== Extracted information ==

== Segment start ==

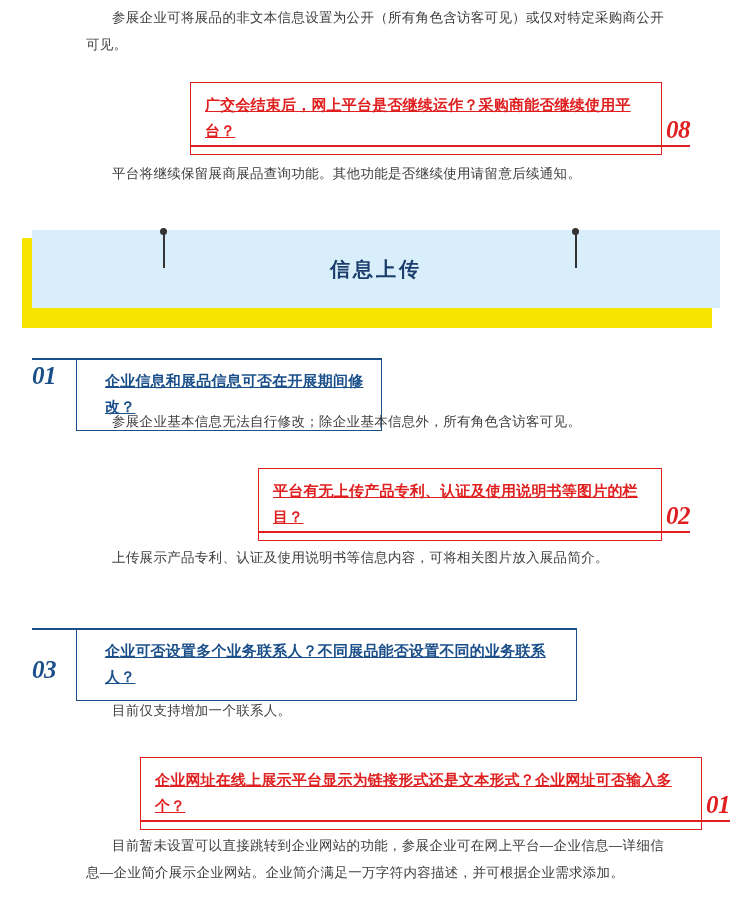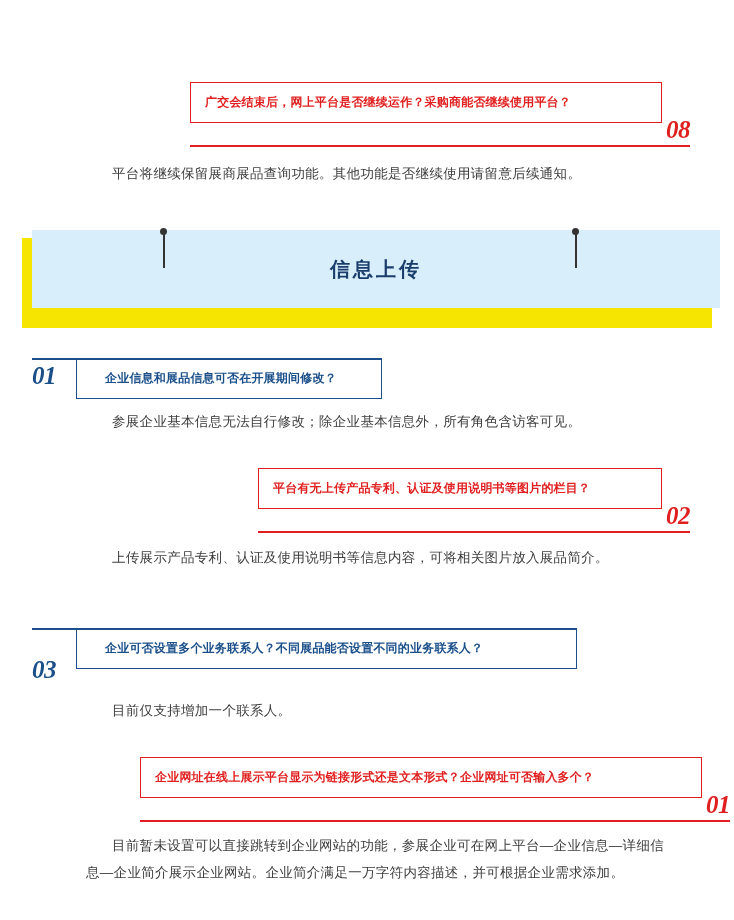"参展企业可将展品的非文本信息设置为公开（所有角色含访客可见）或仅对特定采购商公开" div.answer { html: none -> <div> <span></span><span>参展企业可将展品的非文本信息设置为公开（所有角色含访客可见）或仅对特定采购商公开可见。</span> </div> }
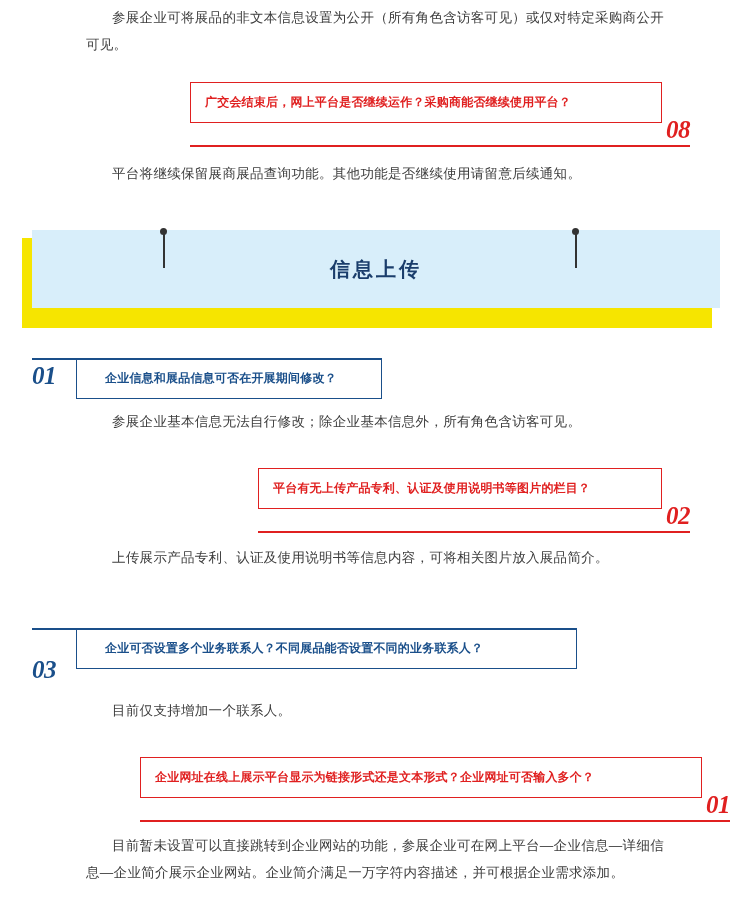"广交会结束后，网上平台是否继续运作？采购商能否继续使用平台？" .qbox { font-size: 12px -> 15px; text-decoration: none -> underline }
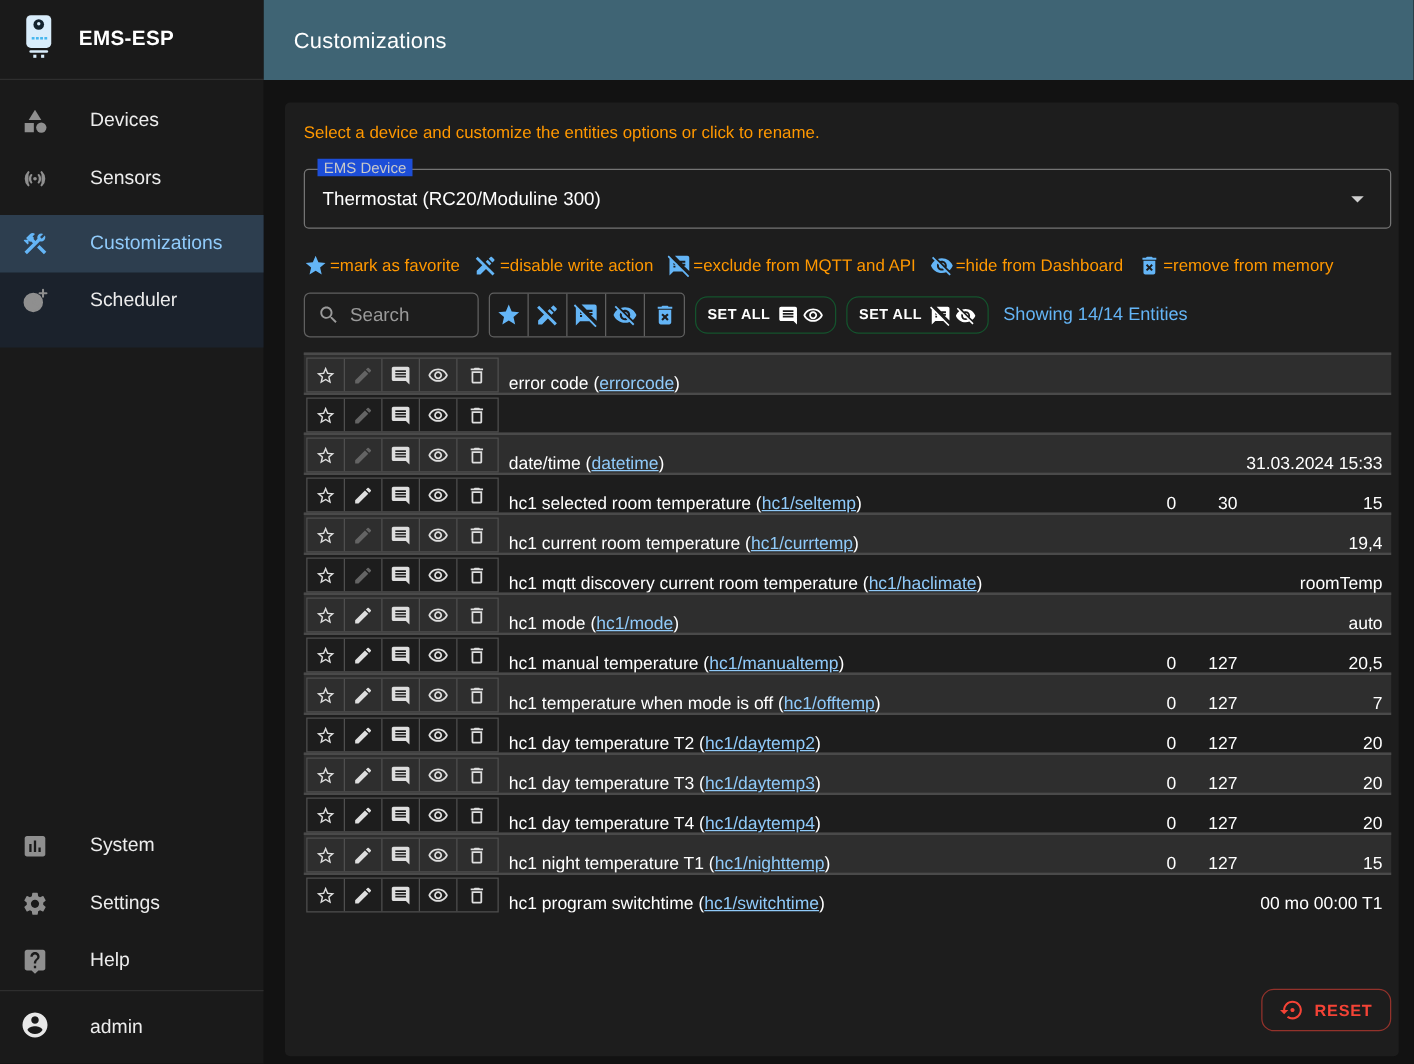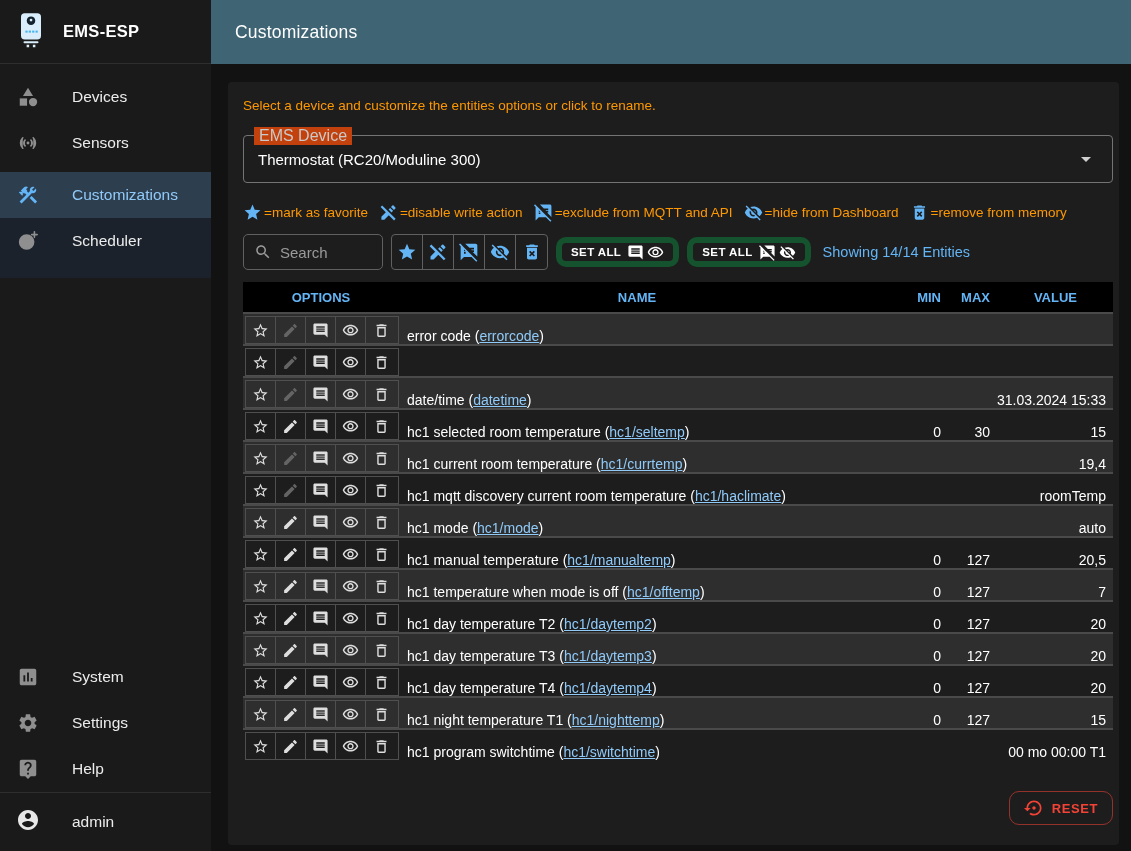"EMS Device" .select-label { background: #c2410c -> #1d4ed8; font-size: 16px -> 12px }
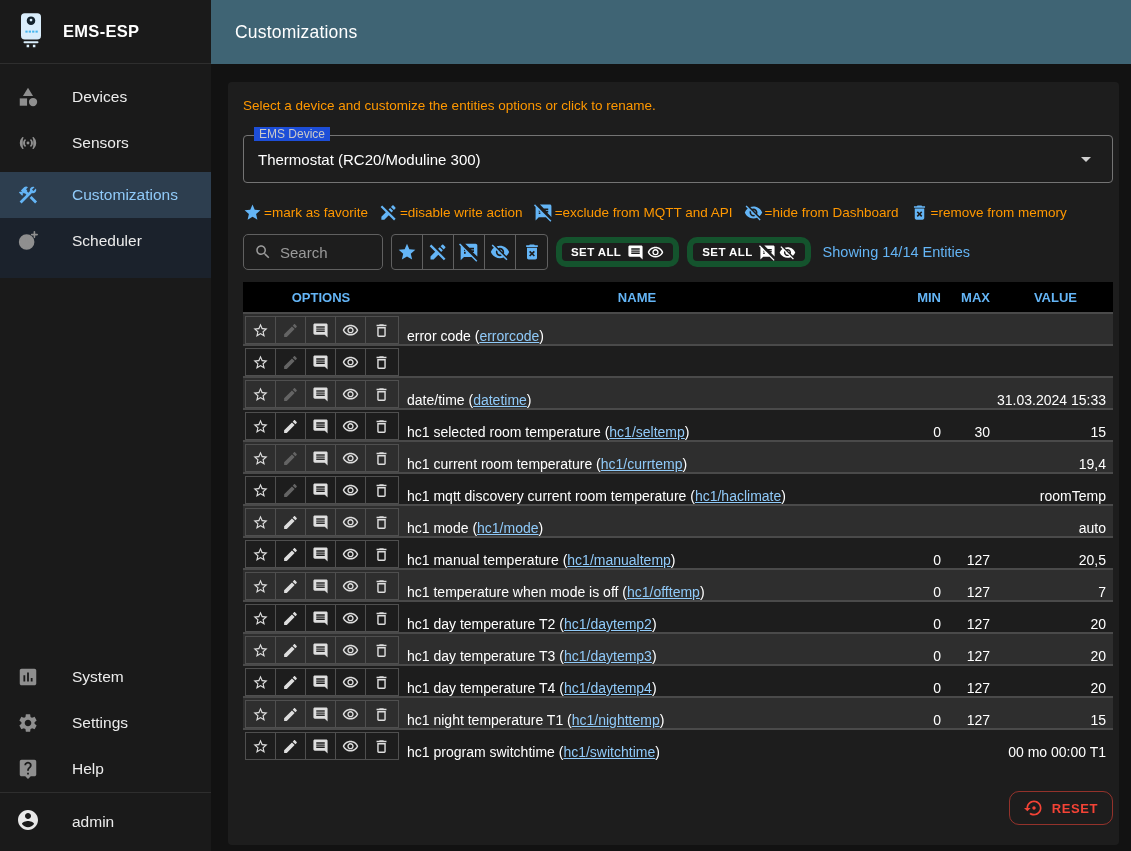"SET ALL" .setall-btn { border: 6px solid #14532d -> 1px solid #14532d }
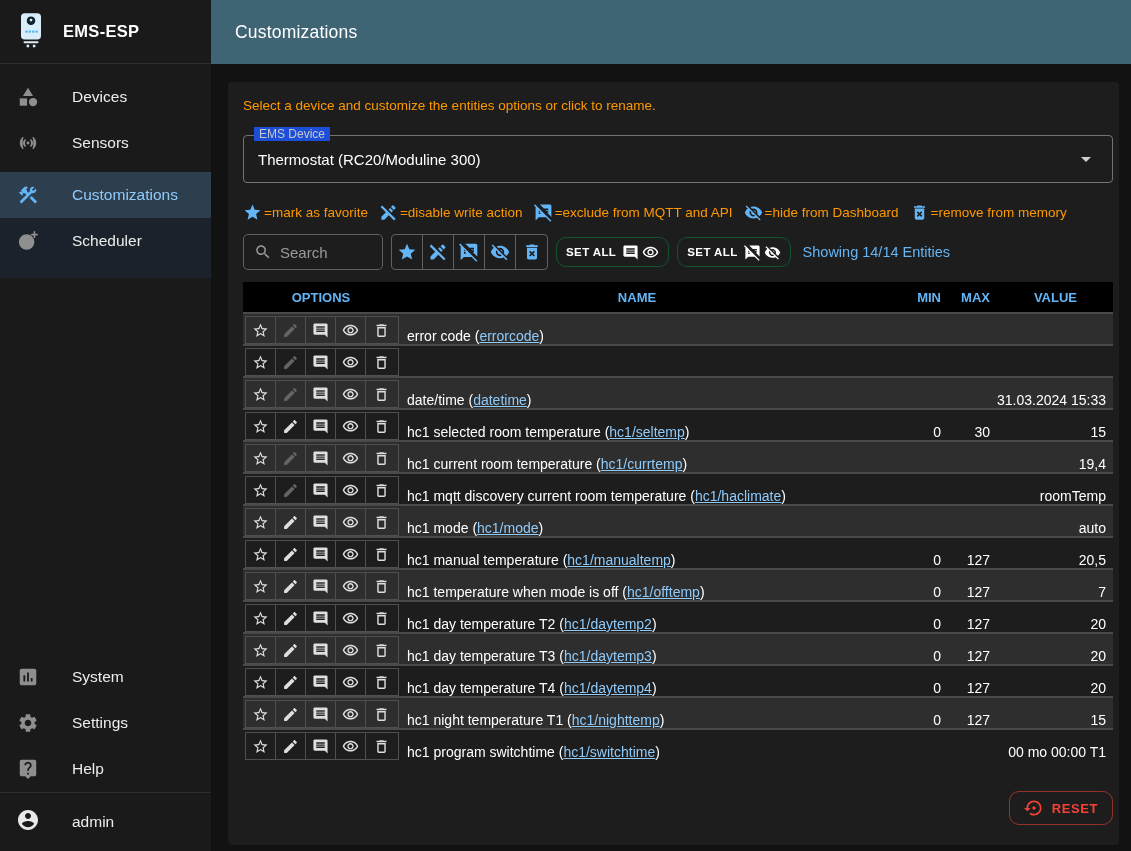"OPTIONS" div.thead { html: <div> <span>OPTIONS</span> <span>NAME</span> <span>MIN</span> <span>MAX</span> <span>VALUE</span> </div> -> none }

== Segment end ==

== Exercise prompt ==
Without the pictures, transcribe exactly the lines above from the one containing "border: 6px solid" through the last.

== Exercise response ==
"SET ALL" .setall-btn { border: 6px solid #14532d -> 1px solid #14532d }
"OPTIONS" div.thead { html: <div> <span>OPTIONS</span> <span>NAME</span> <span>MIN</span> <span>MAX</span> <span>VALUE</span> </div> -> none }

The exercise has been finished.